Had it not been turned down by Blaine County and the city of Ketchum, the new Blaine-Ketchum Housing Authority would be paying its new executive director a base salary plus $2,500 as an incentive for each new affordable housing unit completed in the county.

The failed pay plan was disclosed June 4 at the authority’s annual meeting attended by only one news reporter, two spectators and a member of the group’s transportation committee, Sue Noel.

Outgoing acting chairman David Kipping said after the proposed incentive pay plan was rejected by the county and Ketchum, the housing authority then approved a $75,000 salary for Executive Director Dick Duncan.

Blaine County Commissioner Sarah Michael, who said the housing authority wanted to pay Duncan a $60,000 salary and $2,500 for each new affordable housing unit, later confirmed details of the plan for the Mountain Express.

"That’s not the way government does business," she said.

Duncan said there now are about 20 occupied affordable housing units with 70 to 80 units proposed or in the works.

Kipping also said an official told him, whose name he didn’t disclose, that such an incentive plan for Duncan "might produce excessive compensation." He said he accepted the rejection by the county and city.

"The purse strings talk," he said. "When they talk, we listen."

Kipping then stepped down as acting chairman after property management executive Tim Egan, of Ketchum, was elected chairman by fellow authority members.

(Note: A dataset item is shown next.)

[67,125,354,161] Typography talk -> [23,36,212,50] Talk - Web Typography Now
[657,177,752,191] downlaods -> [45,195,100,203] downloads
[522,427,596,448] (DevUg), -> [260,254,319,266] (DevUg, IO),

Attorney Jim Laski, also of Ketchum, was elected vice chairman.

In what may develop into a future affordable housing possibility, Duncan said Mercy Housing, a nationwide housing developer, was working with a landowner in Carey on a project that could include affordable housing. Under consideration is restoring and moving the former Iconoclast bookstore building to Carey for housing.

Housing commissioner Connie McGowan said she was "opposed to putting money into Carey and taking people away from employment centers" of the Wood River Valley.

However, Egan disagreed. He said there’s "a crying need for housing closer (to jobs), even in Carey," which is about an hour from Ketchum. Carey also is close to the Craters of the Moon National Monument that’s expected to evolve as a more prominent tourist attraction requiring service personnel.

The authority also approved a tentative budget of some $120,000.

The county’s affordable housing has four general levels of means-tested income levels to qualify for buying or leasing, beginning around $14,900 and rising to incomes of about $71,000.

Developers of multiple housing are given incentives for setting aside some of their dwellings as affordable housing.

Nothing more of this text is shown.